Chemotherapy uses drugs to kill cancer cells. The chemotherapy drugs that treat oral cancer are usually given through a vein (intravenous), and the drugs enter the bloodstream and travel throughout your body. You may receive chemotherapy in an outpatient setting at a cancer center like ours.

Some patients may need a treatment regimen that includes both chemotherapy and radiation therapies. For some patients, the two treatments may be alternated throughout the week. For others, it may be necessary to complete one regimen completely before starting the next.

Chemotherapy and radiation therapy can cause some of the same side effects — including painful mouth and gums, dry mouth, infection, and changes in taste. Some anticancer drugs can cause bleeding in the mouth and a deep pain that feels like a toothache.
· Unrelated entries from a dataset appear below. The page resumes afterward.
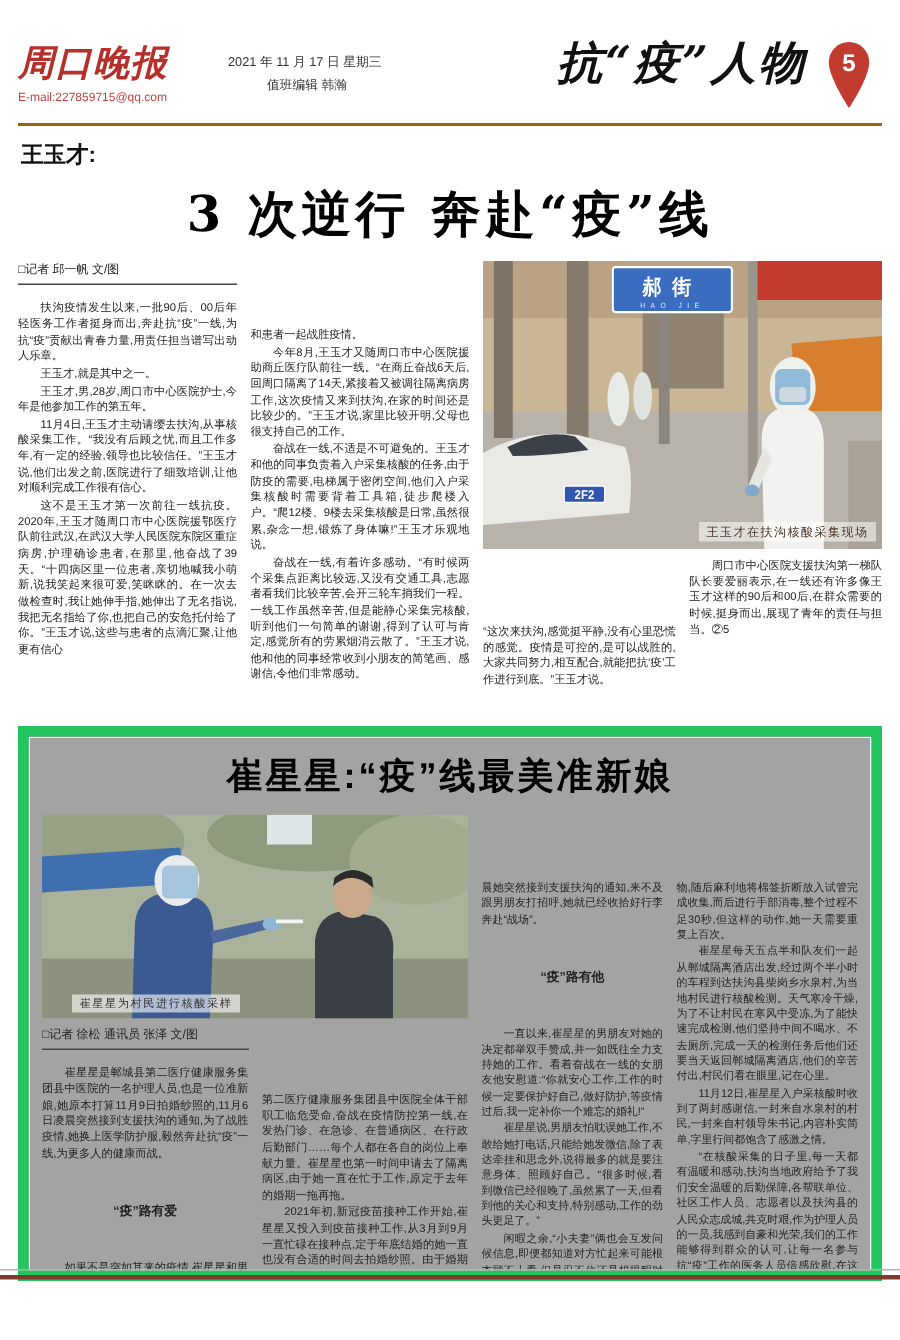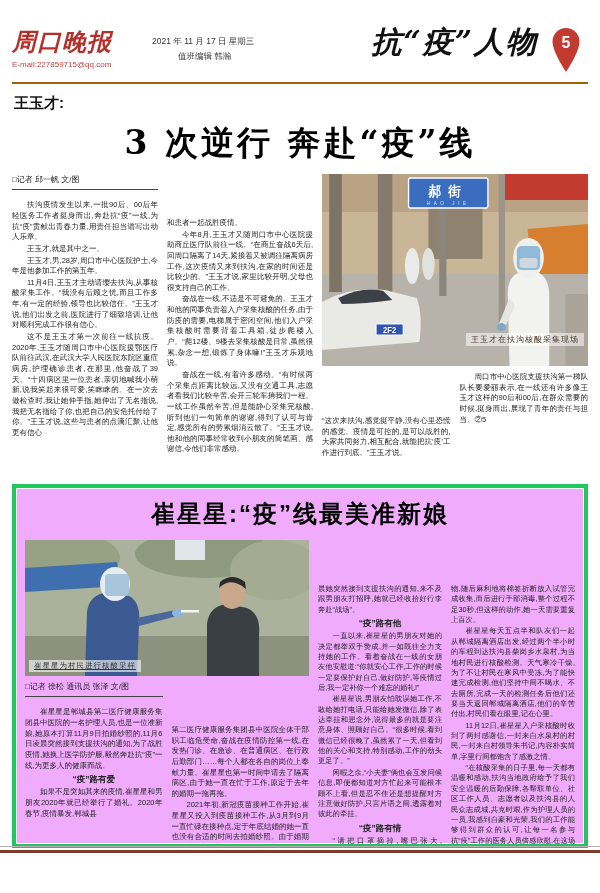"王玉才在扶沟核酸采集现场" .p1caption { bottom: 20px -> 5px }
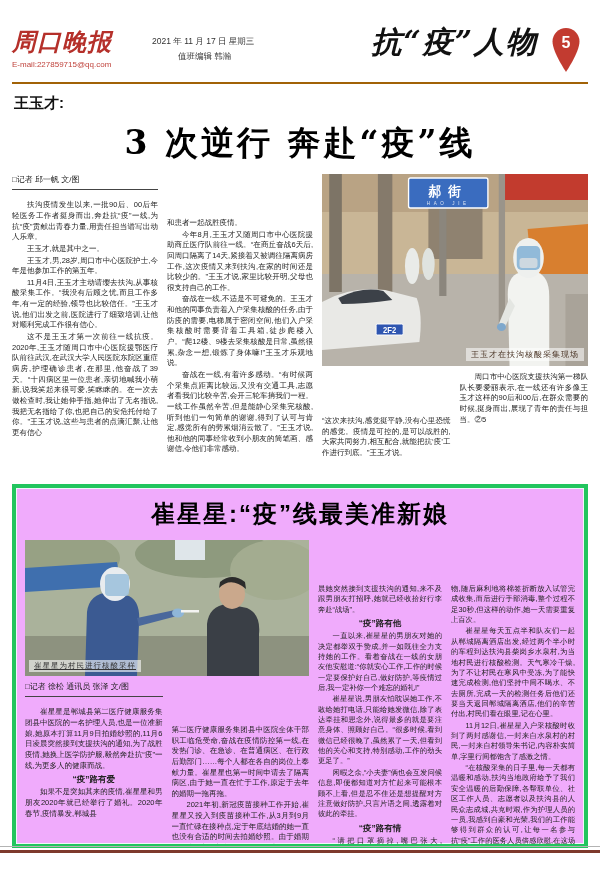"崔星星:“疫”线最美准新娘" .art2 { background: #f0abfc -> #a3a3a3; border: 4px solid #22c55e -> 7px solid #22c55e }
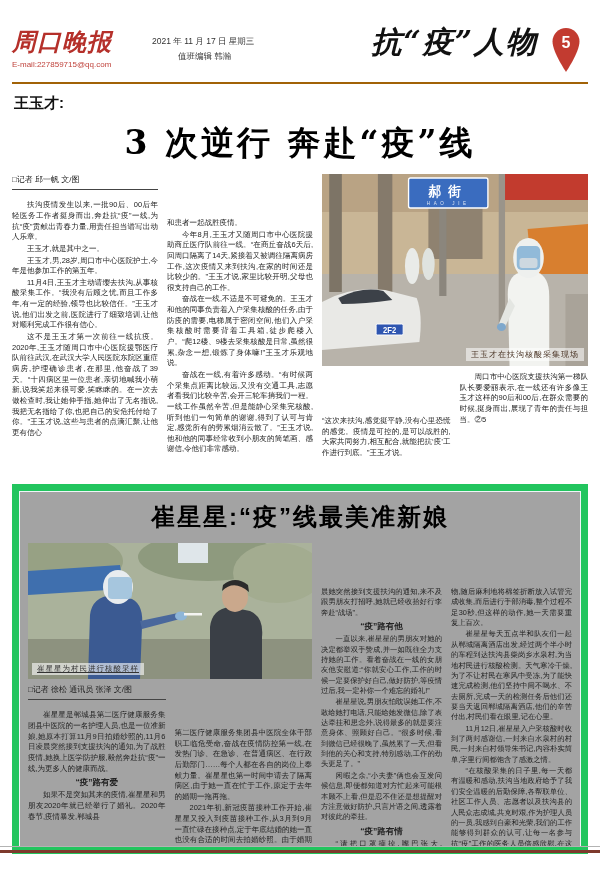"“疫”路有他" .subhead { margin: 2px 0 -> 27px 0 }
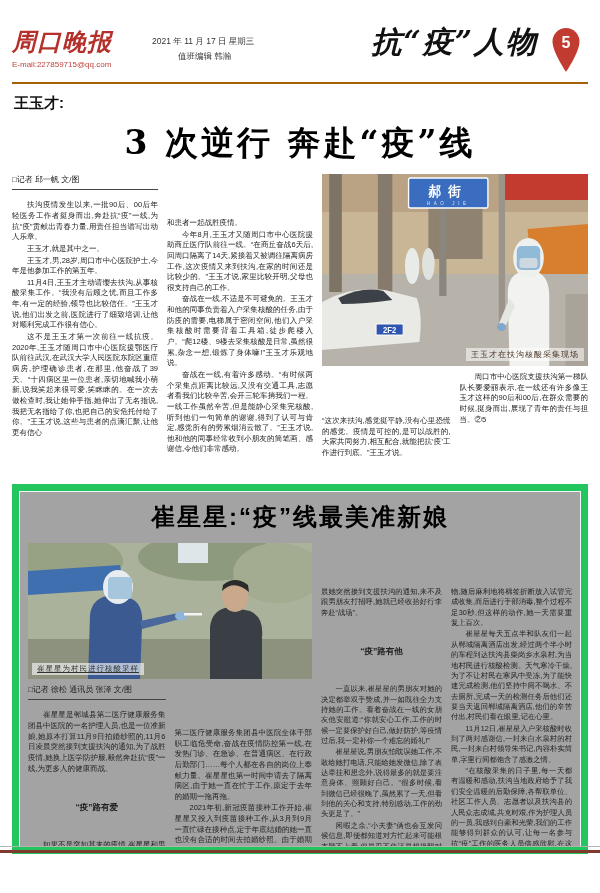"崔星星为村民进行核酸采样" .p2caption { left: 4px -> 20px; text-decoration: underline -> none }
Other chemo drugs may cause diarrhea, kidney damage, and numbness and tingling in the hands and feet.

Chemotherapy can also affect the blood-producing cells of the bone marrow, leading to low blood cell counts. Some side effects that may result from this could include:

  • Higher risk of infections (due to low white blood cell counts)
  • Bruising or bleeding more easily (due to low blood platelet counts)
  • Fatigue (due to low red blood cell counts)

While some side effects can be permanent, most improve once treatment has stopped. There are ways to prevent or treat many of the side effects of chemo, so speak with your doctor if you are experiencing any side effects.

Targeted Therapy

Some people with oral cancer receive a type of drug known as targeted therapy. Cetuximab (Erbitux) was the first targeted therapy approved for oral cancer. Cetuximab binds to oral cancer cells and interferes with cancer cell growth and the spread of cancer. You may receive cetuximab through a vein once a week for several weeks at the doctor’s office. It may be given along with radiation therapy or chemotherapy.